# [TASK]
From the entries below, copy exactly the lines from the one that contains "Buffalo Aztec Earrings: 2" through the one that contains "total: 302.67 -> 335.60", both included, and only those.

# [INPUT RECORDS]
=-=-=-=-=
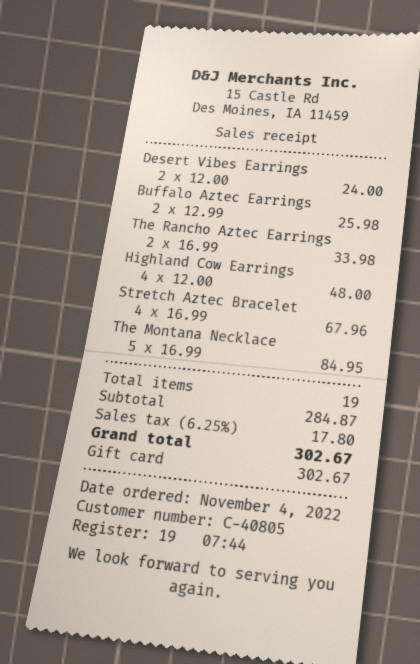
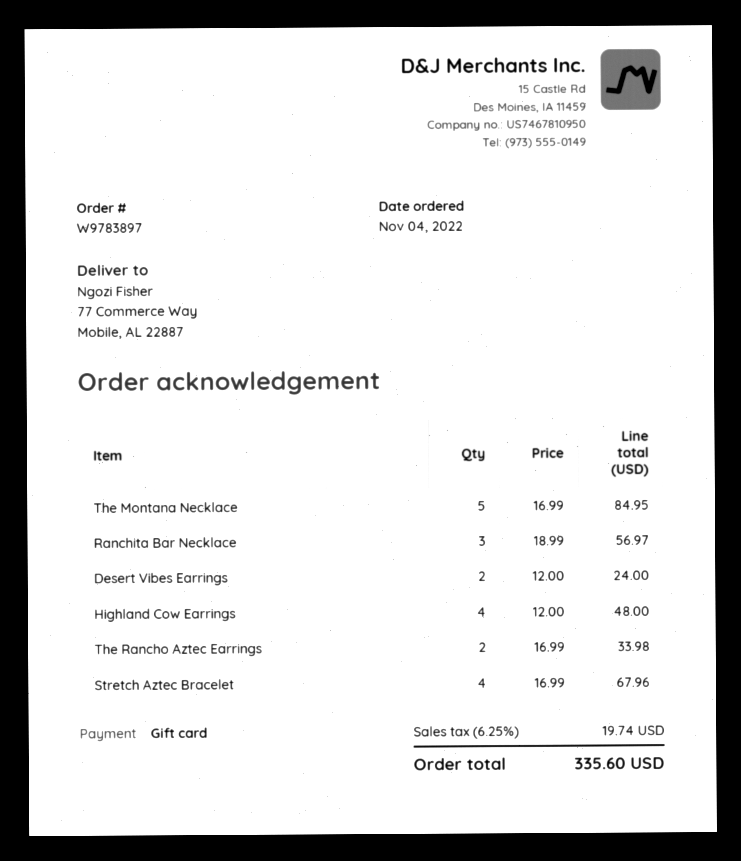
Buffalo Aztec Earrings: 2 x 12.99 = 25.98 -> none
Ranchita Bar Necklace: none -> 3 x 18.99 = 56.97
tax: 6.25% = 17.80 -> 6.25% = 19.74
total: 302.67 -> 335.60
=-=-=-=-=
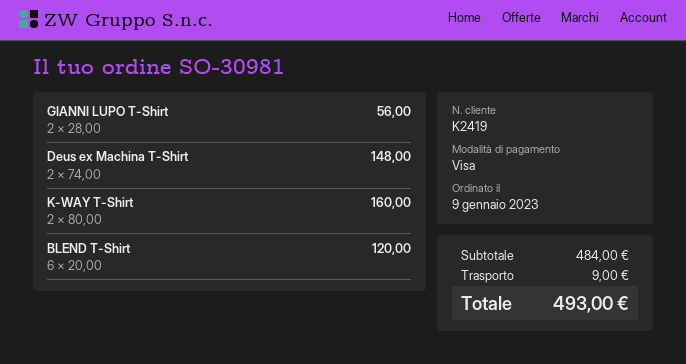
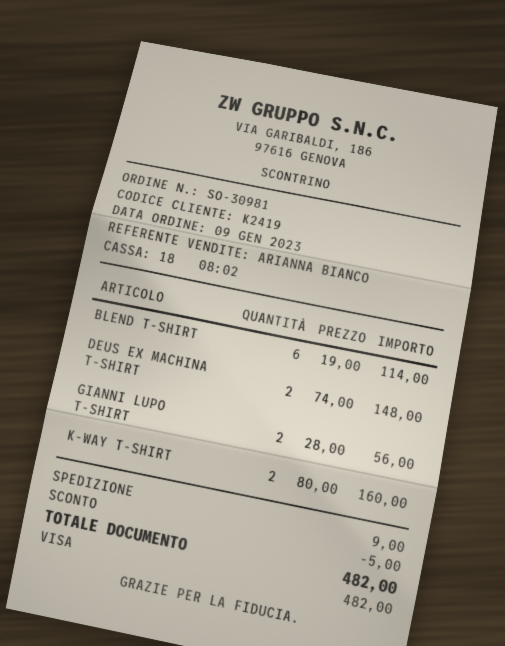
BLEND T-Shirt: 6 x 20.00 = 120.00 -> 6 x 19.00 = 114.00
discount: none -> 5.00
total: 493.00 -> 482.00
=-=-=-=-=
# [TASK SOLUTION]
Buffalo Aztec Earrings: 2 x 12.99 = 25.98 -> none
Ranchita Bar Necklace: none -> 3 x 18.99 = 56.97
tax: 6.25% = 17.80 -> 6.25% = 19.74
total: 302.67 -> 335.60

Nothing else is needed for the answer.